The Traveling Photographer

About the time I graduated, I met a young man who was a traveling photographer. At the time it was common for companies to send a photographer out to a store, where he set up a portable photography studio and took portraits of children and families. The photographer and I quickly became an item. This worried my best friend Judy. She did one of the most loving things anyone has ever done for me. She asked one of our mutual friends whom she knew I had a crush on to ask me out on a date. It was all a set-up, just to shake me up and bring me to my senses. The scheme worked and I was rescued from what could have been a gigantic mistake.

The Dean of Admissions

My mother did alterations for a clothing store in our hometown. The owner’s wife brought sewing to Mother, too. Over the summer, she took an interest in my situation. Mrs. Reeks contacted a friend who had connections at what was then Cumberland College (now Cumberland University) in Lebanon, Tennessee.

One day in August, I was in my usual position behind the cash register when the Dean of Admissions himself walked in. He talked to me about the financial aid resources Cumberland had for needy students. About three weeks later, I was moving into the girl’s dorm.
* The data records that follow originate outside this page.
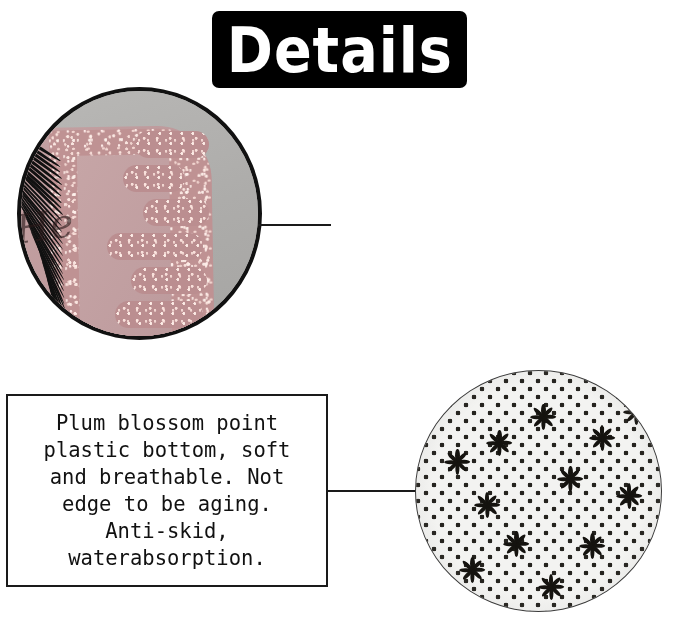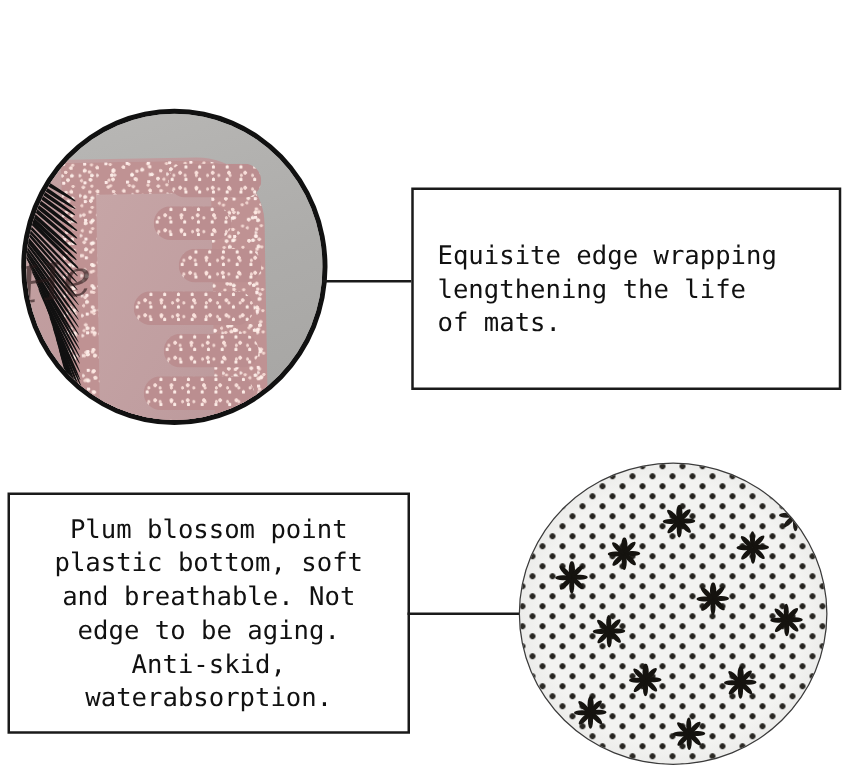"Details" div.banner { html: none -> <div> <span>Details</span> </div> }
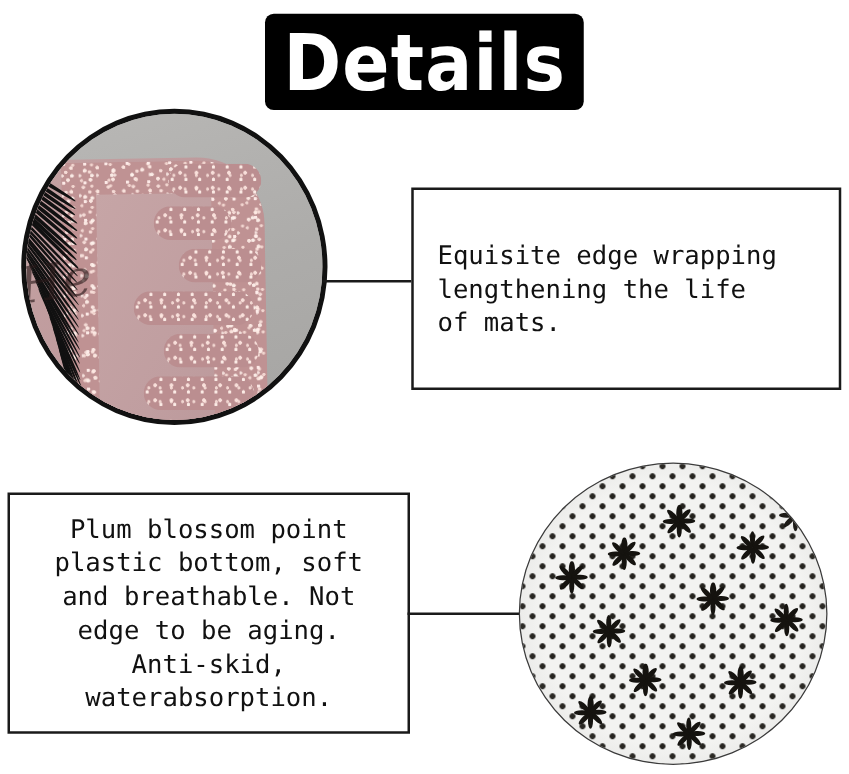"Equisite edge wrapping" div.callout { html: <div> <p>Equisite edge wrapping lengthening the life of mats.</p> </div> -> none }
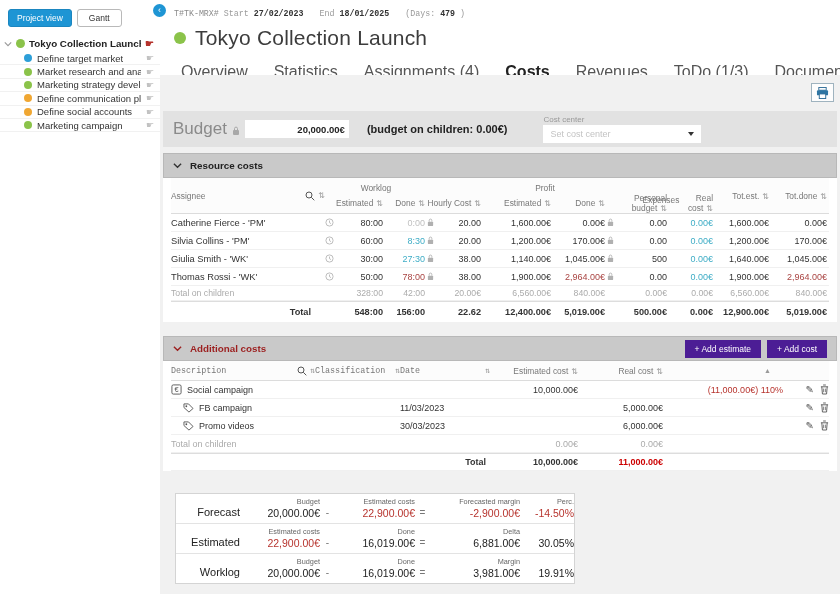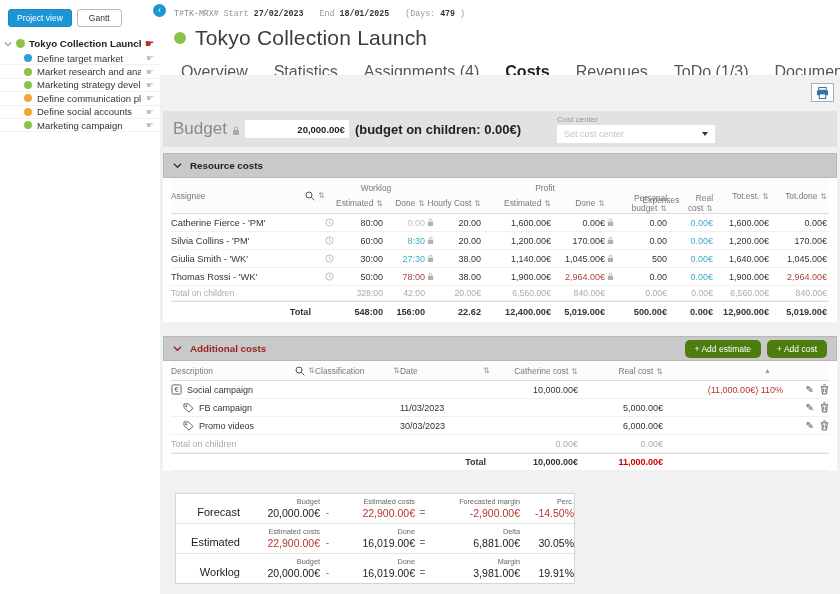"(budget on children: 0.00€)" .children-note { font-size: 13px -> 11px; margin-left: 6px -> 18px }
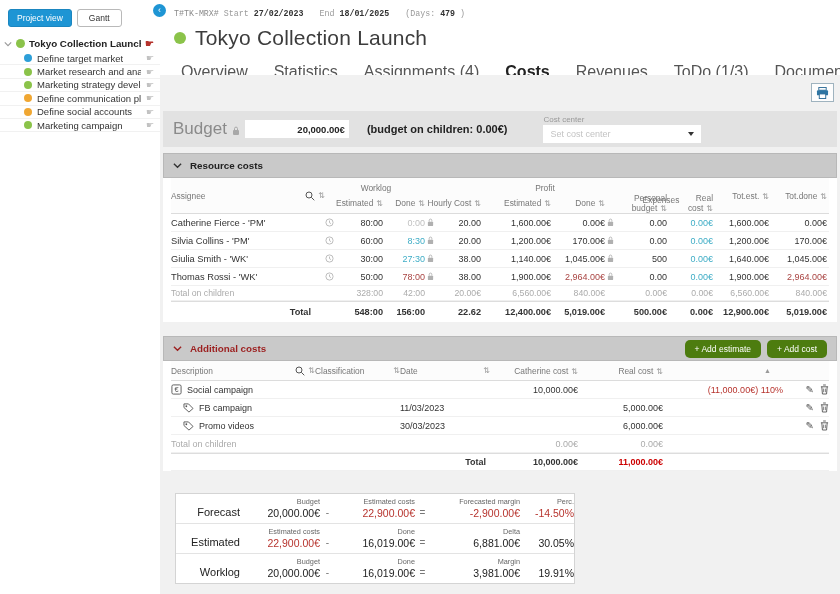"+ Add estimate" .btn-add { background: #4d7c0f -> #4c1d95; border-radius: 5px -> 0 }
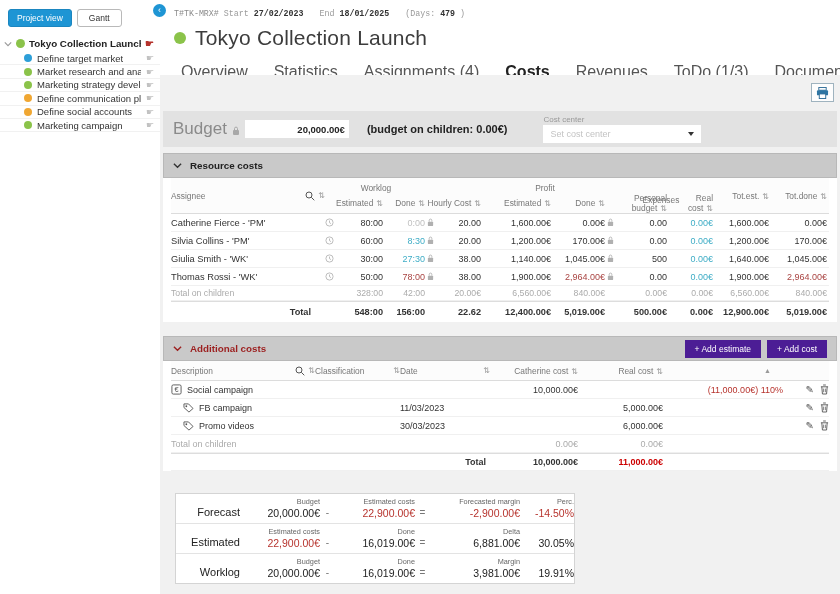"Description" .h-l { font-family: none -> Liberation Mono, monospace }
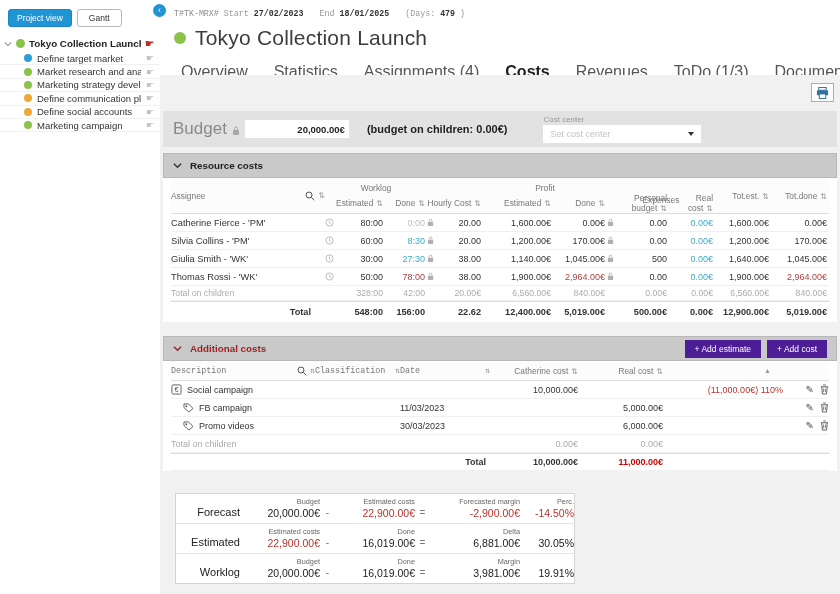"Catherine cost" span { text: Catherine -> Estimated }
The Professor and Vacation Bible School

I graduated from Cumberland two years later; and again, I wondered what to do. Many Cumberland graduates went to Middle Tennessee State University. My favorite subjects at Cumberland were in political science. At the time, MTSU had a degree in urban planning, that was centered in the political science department. Thinking that a degree in urban planning might actually help me get a job, I went to MTSU.

While I was at home for the summer between Cumberland and MTSU, someone at church asked me to teach vacation Bible school. I had never lost my faith at Cumberland, but I knew many of my choices there fell way short of what God wanted. During that week of teaching VBS, I decided to turn my heart back to God.

Part of my financial need scholarship included being a work-study student. I was assigned to work ten hours a week for my new academic advisor Curry Peacock (his real name), professor of urban planning and, more importantly, a devout follower of Jesus Christ. When I got to school in the fall, Mr. Peacock became an academic and spiritual mentor and he and his family picked me up regularly for church.

The Mature Student

Another student named Ray Notgrass also worked in the political science department, but he was away that first semester to do his student teaching in history. I met Ray when he came back in the spring. He soon asked me for a date. I was worried. He seemed more mature than the other students and I was afraid he might be a married graduate student. Before I agreed to go, I asked Mr. Peacock for his advice. He assured me that Ray was a nice young man.

The Whirlwind

Our first date was March 1, 1974. Ray impressed me immediately. I loved his wit and his intellect. Pretty soon, I loved him, too. We got engaged on the steps of his family’s ancestral church in Maury County, Tennessee, in May and were married on December 27.

God’s grace brought us together and His grace has kept us together for forty years. We have needed lots of grace from each other, too.

. . . He made from one man every nation of mankind
to live on all the face of the earth,
having determined their appointed times
and the boundaries of their habitation . . .
Acts 17:26

I am thankful that the boundaries of our habitation in March of 1974 was the town of Murfreesboro, Tennessee, and that we have shared the exact same house number, street, and zip code since December 27.

Have your children heard their mama and daddy’s story of grace? Maybe today would be a good day to tell it.